After listening to these guys, it seems rather clear that we can do a lot to help the economy without spending one red cent, but unfortunately I don't thin the Obama Administration is consulting them.
...
The seminar ended with a great luncheon speech by Professor Don Boudreaux, the chairman of the economics department ad George Mason University and a blogger for Cafe Hayek, and he gave a wonderful "back to basics" lecture on the current economic situation.
First, he said it was "annoying" that the current recession is being repeatedly compared to the Great Depression - because there really is no comparison. The Great Depression was "great" because of it's length and depth, he asserted, and the current situation is nowhere close on either count. While the Depression dragged on for a decade, the current recession has only gone about 15 months. Likewise, unemployment during the Depression never dropped below 14%, and we are only at 7% right now.
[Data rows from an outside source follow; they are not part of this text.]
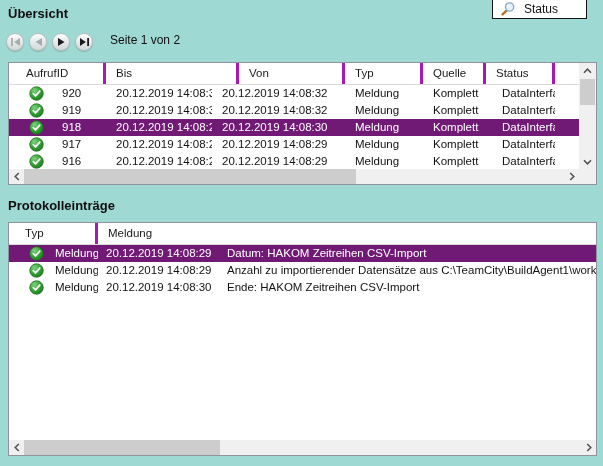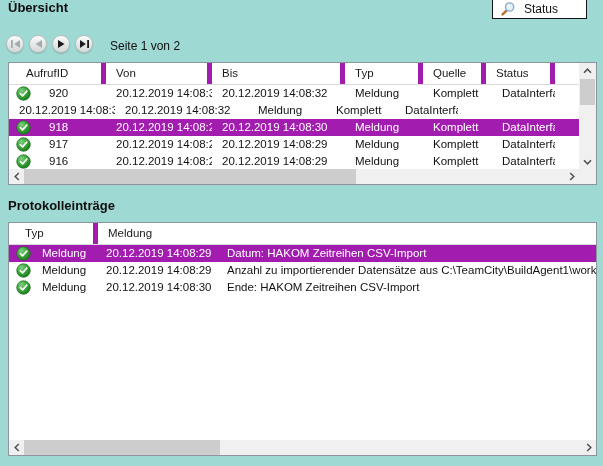"Übersicht" #t1-title { top: 0 -> 6px }
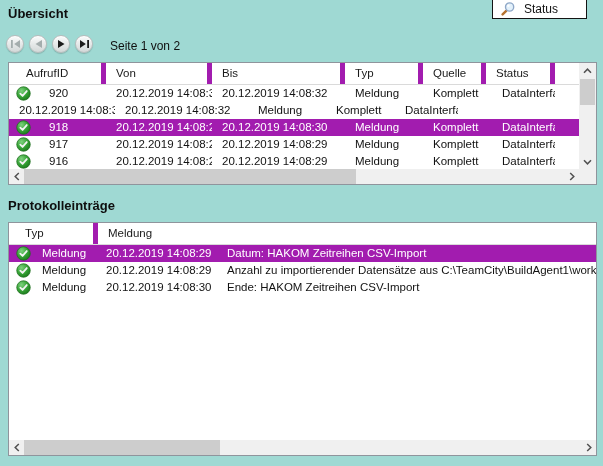"Seite 1 von 2" .pager { align-items: flex-end -> flex-start }
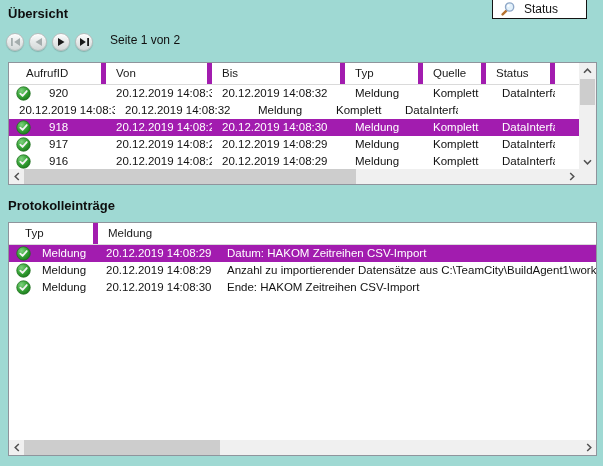"AufrufID" .th { border-right: 5px solid #a21caf -> 3px solid #a21caf }
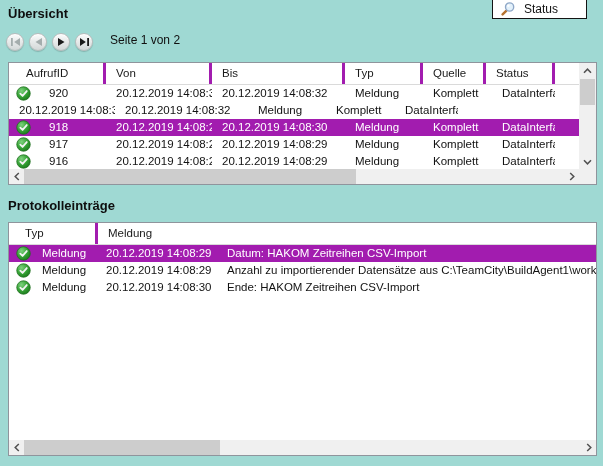"Von" div.th { order: before "Bis" -> after "Bis" }
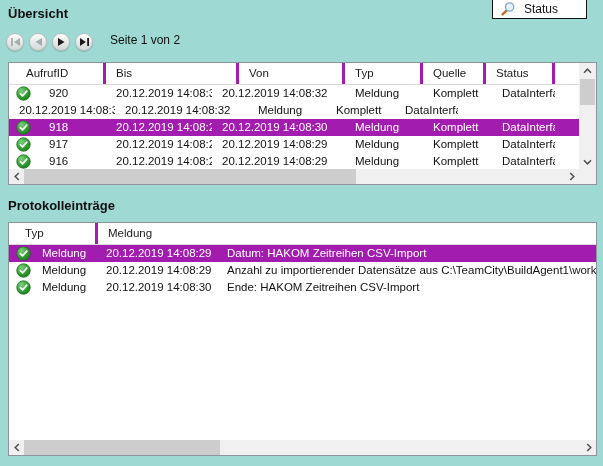"920" .icon-cell { padding-left: 7px -> 20px }
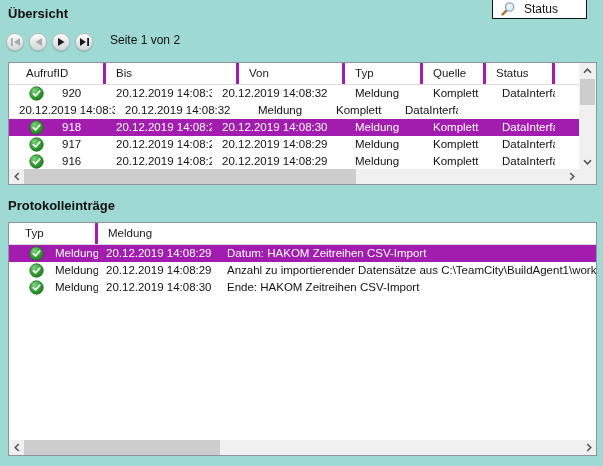"919" div.td { html: none -> <div> <svg> <circle></circle> <path></path> </svg> <span>919</span> </div> }
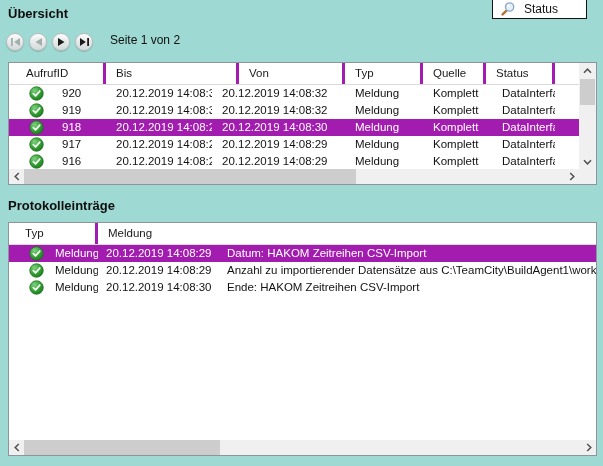"918" .trow.sel { background: #a21caf -> #701a75 }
While this may be a less than stellar rate of unemployment, it has been equalled as recently as 1992 - and we clearly weren't heading for a second depression then.
He also argued that the proper response to a popped "housing bubble" is to say "good riddance" and move forward. However, the current plan to save the housing market does exactly the opposite by attempting to re-inflate the bubble.
Personally, I thought that Dr. Boudreaux provided the perfect ending to a phenomenal day. It was a great experience, and the Heritage Foundation and Club for Growth deserve a lot of kudos for putting it together.